~35~ 欠けたもの
今朝は病院に行けなかった。
面会時間が就業開始時間と同じだったからだ。仕事が始まっている時間に病院にいるという状況は、羽琉が気に病む要素になってしまう。
それだけは避けたいエクトルは、羽琉の顔を見に行きたいという切望をぐっと堪え今日一日仕事をしていた。
昨日休んだ分を取り返そうと思ったが、リュカが上手くスケジュール調整してくれたお陰で早急に取り掛からなければならない案件は特になかった。
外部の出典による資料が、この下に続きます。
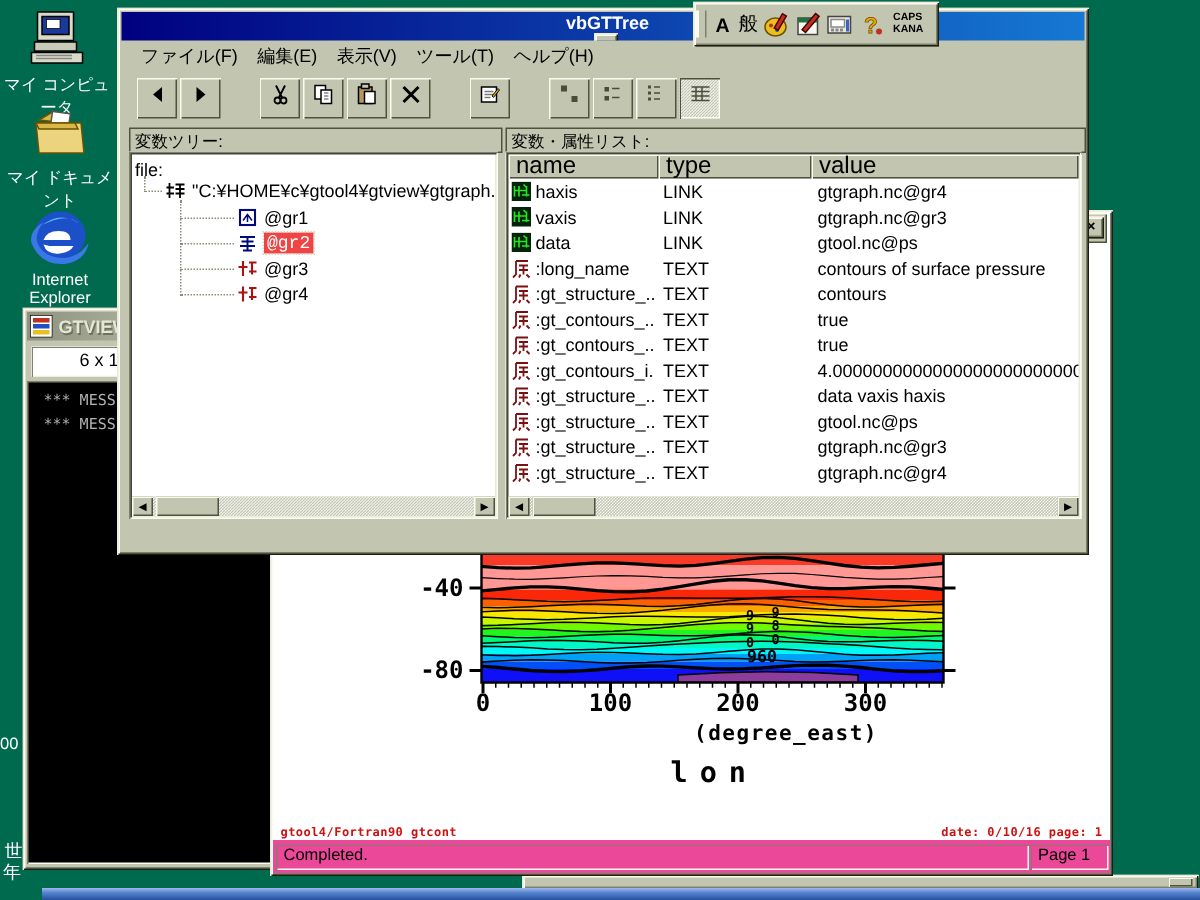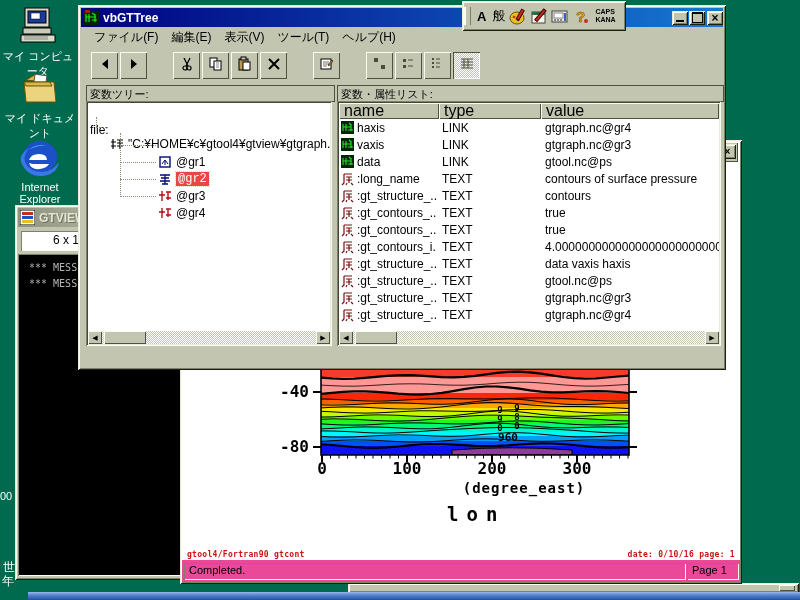--- a/index.html
+++ b/index.html
@@ -18,7 +18,7 @@
   .window{position:absolute;}
   .titlebar{position:absolute;left:3px;right:3px;top:3px;height:19px;
     display:flex;align-items:center;padding-left:2px;overflow:hidden;}
-  .titlebar.active{background:linear-gradient(90deg,#000080,#1678d2);}
+  .titlebar.active{background:linear-gradient(90deg,#000080,#1678d2);flex-direction:column;}
   .titlebar.inactive{background:linear-gradient(90deg,#8f927e,#cdd0ba);}
   .title-text{color:#fff;font-weight:bold;font-size:12px;margin-left:4px;white-space:nowrap;}
   .title-text.inactive{color:#e4e6d6;text-shadow:1px 1px 0 #6e715d;}

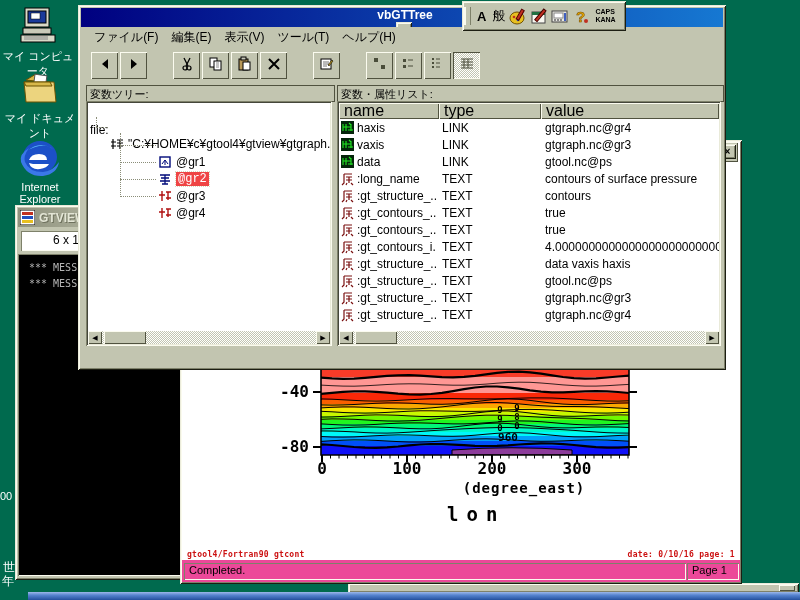--- a/index.html
+++ b/index.html
@@ -52,7 +52,7 @@
   .scroll-thumb{position:absolute;left:16px;top:0;width:42px;height:13px;}
   
   .tree{position:absolute;inset:2px 2px 15px 2px;font-size:12px;color:#000;overflow:hidden;}
-  .tree-row{position:absolute;height:16px;display:flex;align-items:center;white-space:nowrap;margin-top:17px;}
+  .tree-row{position:absolute;height:16px;display:flex;align-items:center;white-space:nowrap;}
   .dot-v{position:absolute;width:1px;border-left:1px dotted #8a8d78;}
   .dot-h{position:absolute;height:1px;border-top:1px dotted #8a8d78;}
   .tree-icon{width:14px;height:14px;margin-right:4px;flex:none;}

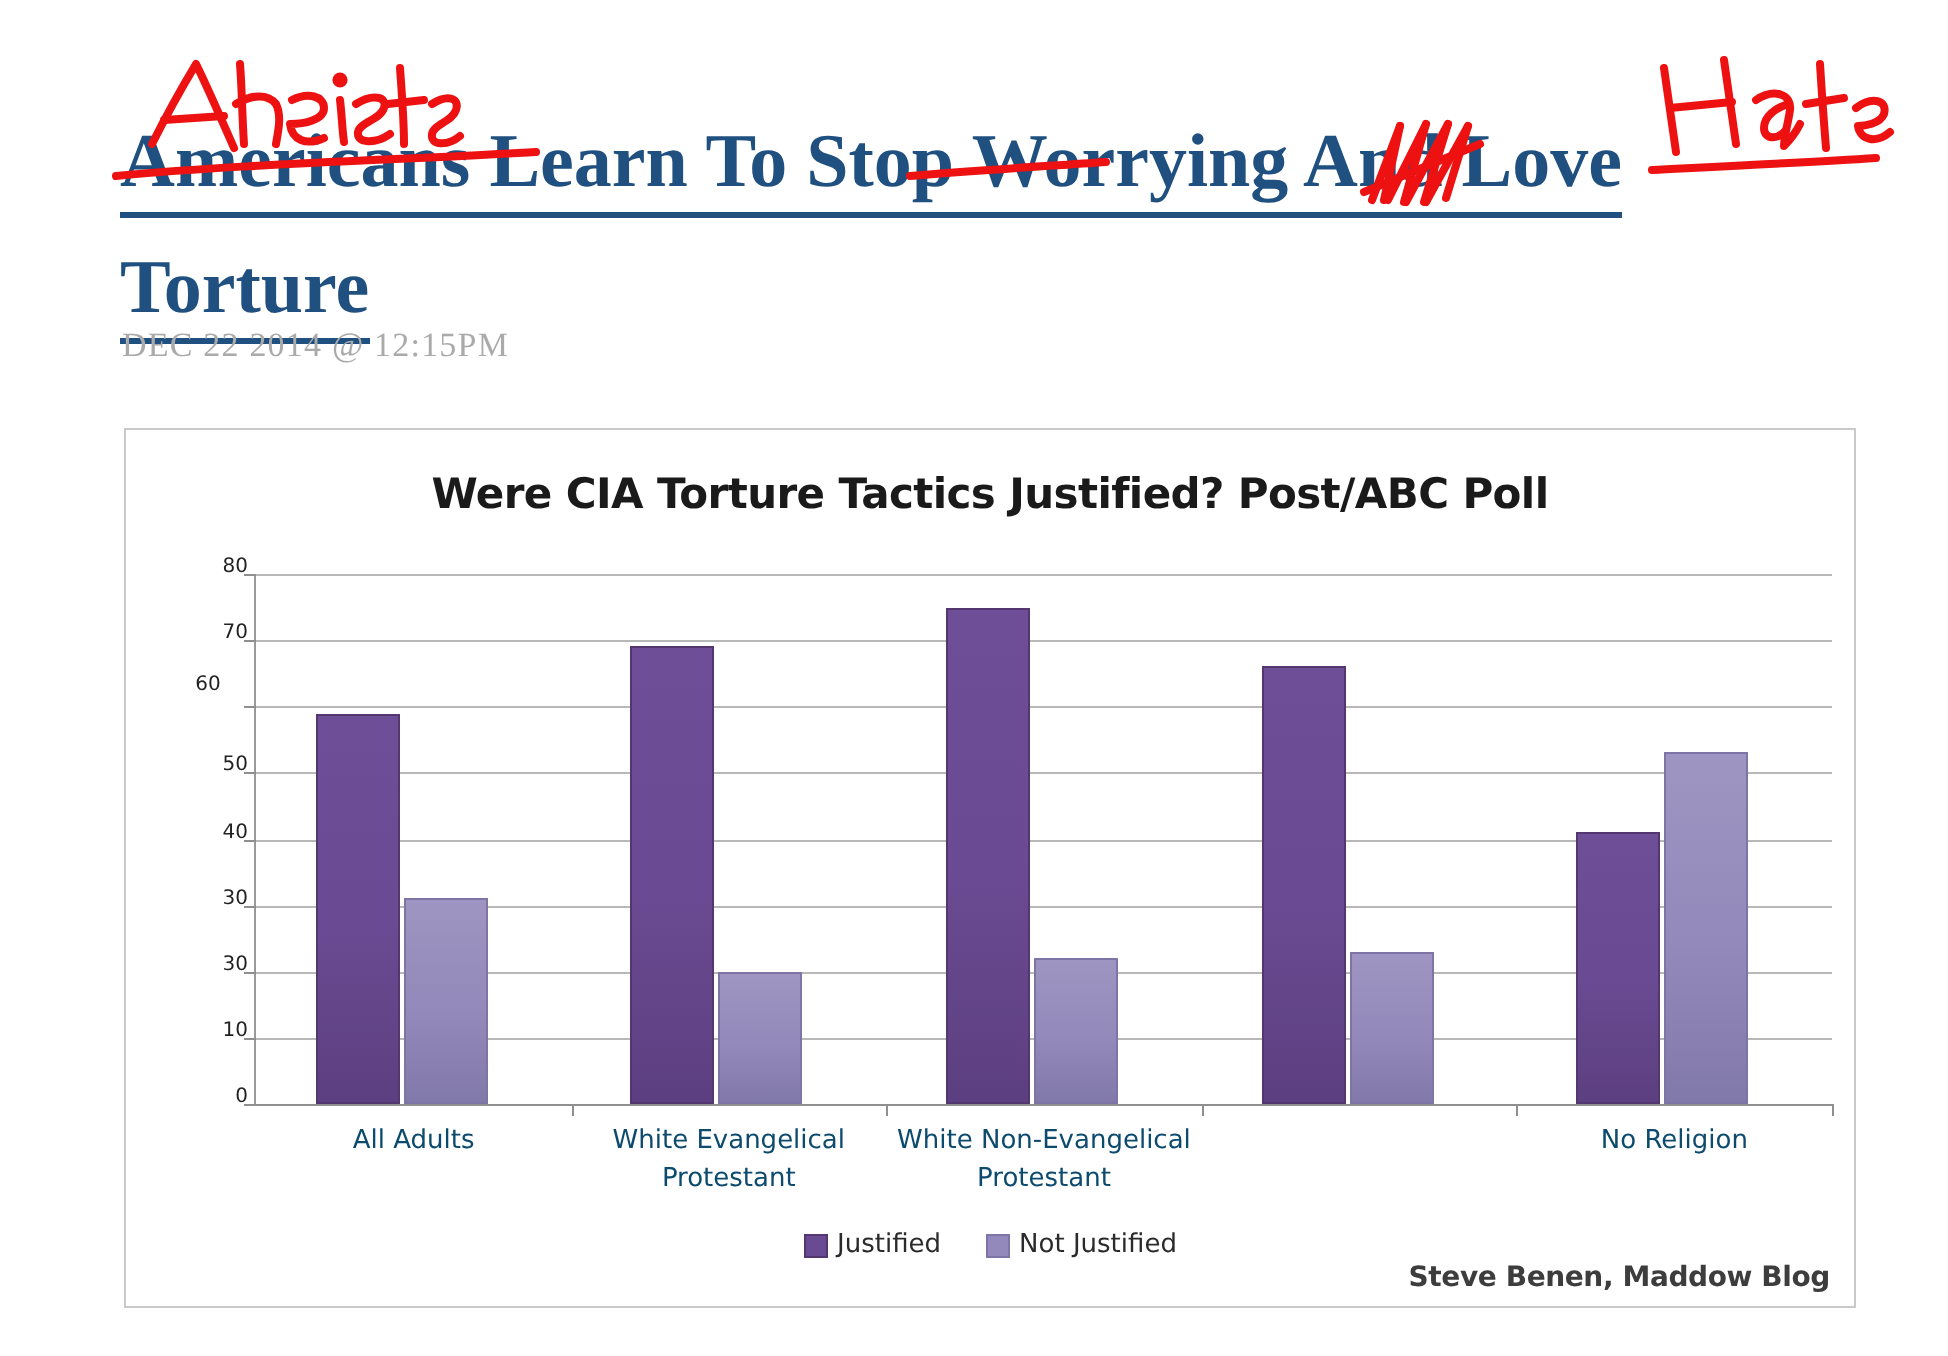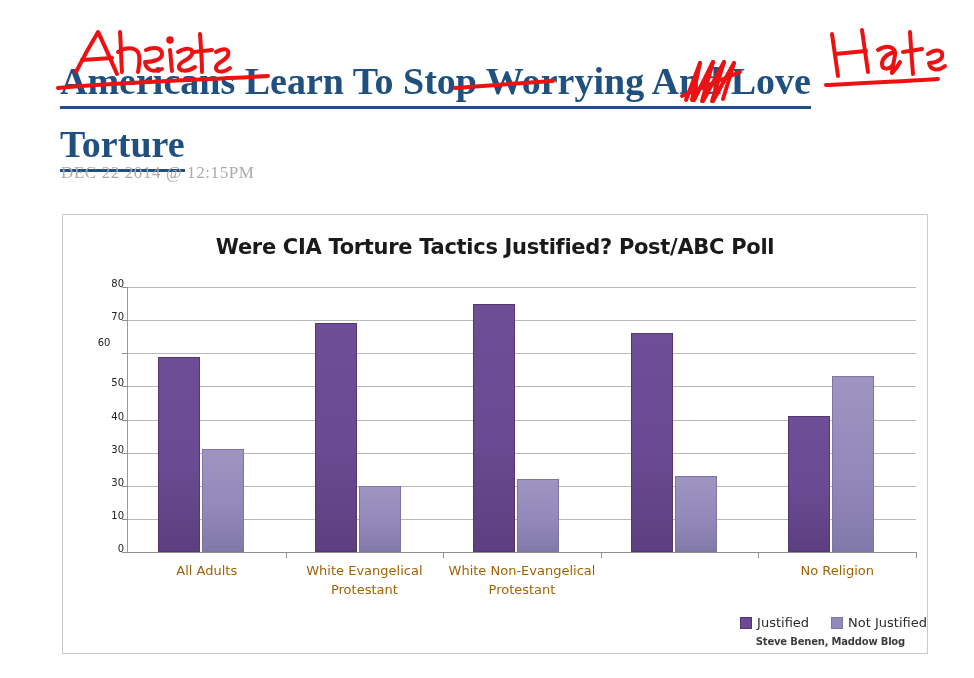--- a/index.html
+++ b/index.html
@@ -128,7 +128,7 @@
     text-align:center;
     font-family:"DejaVu Sans", sans-serif;
     font-size:13px;
-    color:#a16207;
+    color:#0c4a6e;
     line-height:19px;
   }
 

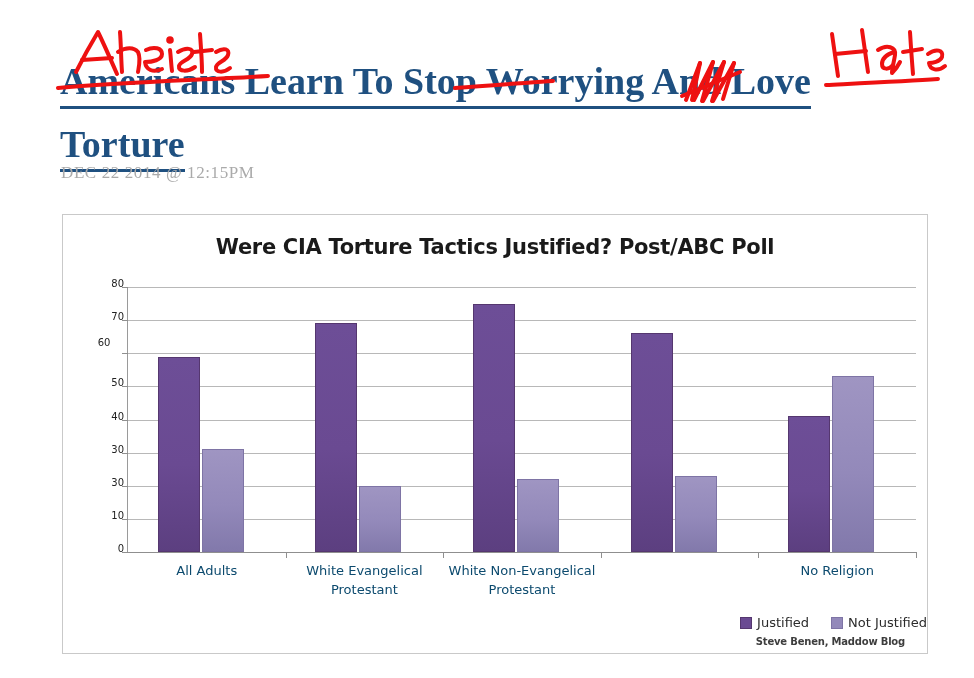--- a/index.html
+++ b/index.html
@@ -138,7 +138,7 @@
     left:0;right:0;
     top:400px;
     display:flex;
-    justify-content:flex-end;
+    justify-content:center;
     align-items:center;
     gap:22px;
     font-family:"DejaVu Sans", sans-serif;

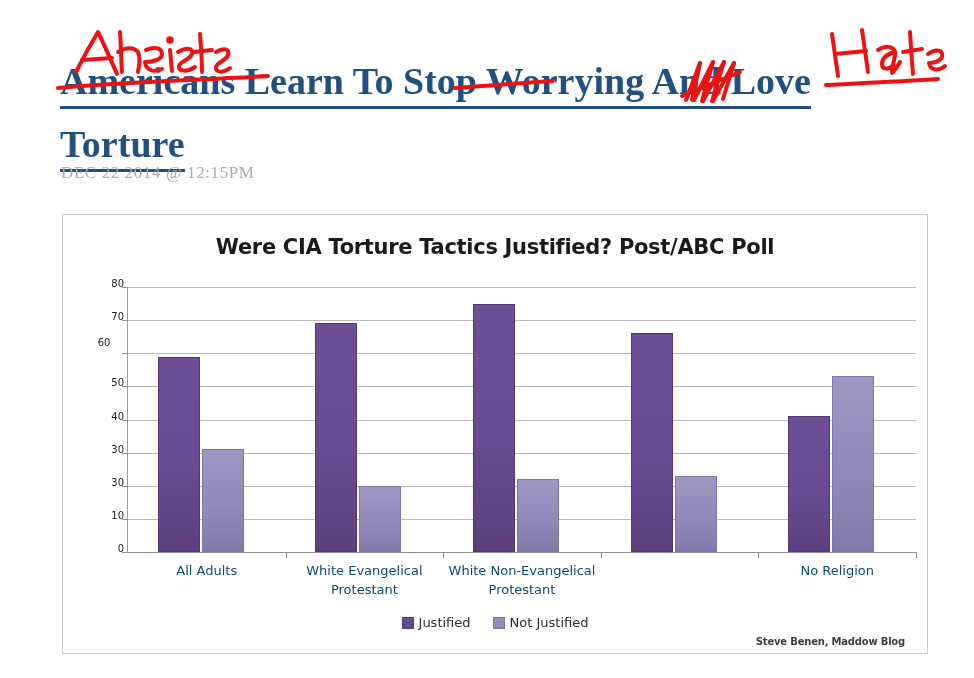--- a/index.html
+++ b/index.html
@@ -152,9 +152,9 @@
 
   #chart-source{
     position:absolute;
-    right:22px;bottom:6px;
-    font-family:"DejaVu Sans", sans-serif;
-    font-size:10px;
+    right:12px;bottom:6px;
+    font-family:"DejaVu Sans", sans-serif;
+    font-size:14px;
     font-weight:bold;
     color:#3d3d3d;
     letter-spacing:-0.2px;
仕事をすることで気持ちを落ち着けている部分もあったが、羽琉のことが気掛かりで仕事に抜かりがあっては元の木阿弥だ。ミスがないよう、いつも以上にチェックに余念がなかった。
『もしかして、昨夜は会社に泊まられたのですか?』
退社間際、挨拶に来たリュカが少し躊躇いつつエクトルに訊ねた。
今朝早く自室のデスクにいたことと、デスク横にある大きめのボストンバッグがあったことから推測したのだが、エクトルの答えはイエスだった。
『今は家にいるより会社の方が落ち着くんだ』
『……お身内のことで、ですか?』
どこまで聞いていいのか聞きあぐねていたリュカだったが、窺うように聞いてみた。
『……居ないって実感すると……やっぱり駄目だね』
苦笑して言うエクトルに、リュカは心配気な眼差しを向ける。
滅多に見せない表情だ。昨日の動揺した姿といい、いつも完璧なエクトルの珍しい一面を目の当たりにし、リュカはどこか得した気分になった。
こういうものの見方はフランクや友莉と似ているが、完璧ではないエクトルを見て、自分にも似通っている部分があるということが純粋に嬉しかったのだ。
だがすぐに不謹慎だと察するとコホンと咳払いをした。
その時ズボンのポケットに入れていたスマホがブルブルと震え、着信を知らせた。
取り出して画面を確認すると、フランクからだった。
そう言えばエクトルさんの様子を教えて欲しいと言われていたんだった。
『すみません。お先に失礼致します。あまり根を詰め過ぎないよう気をつけて下さいね』
『あぁ。お疲れ』と言って手をひらひらと振ったエクトルに一礼して、リュカはエクトルの部屋を後にした。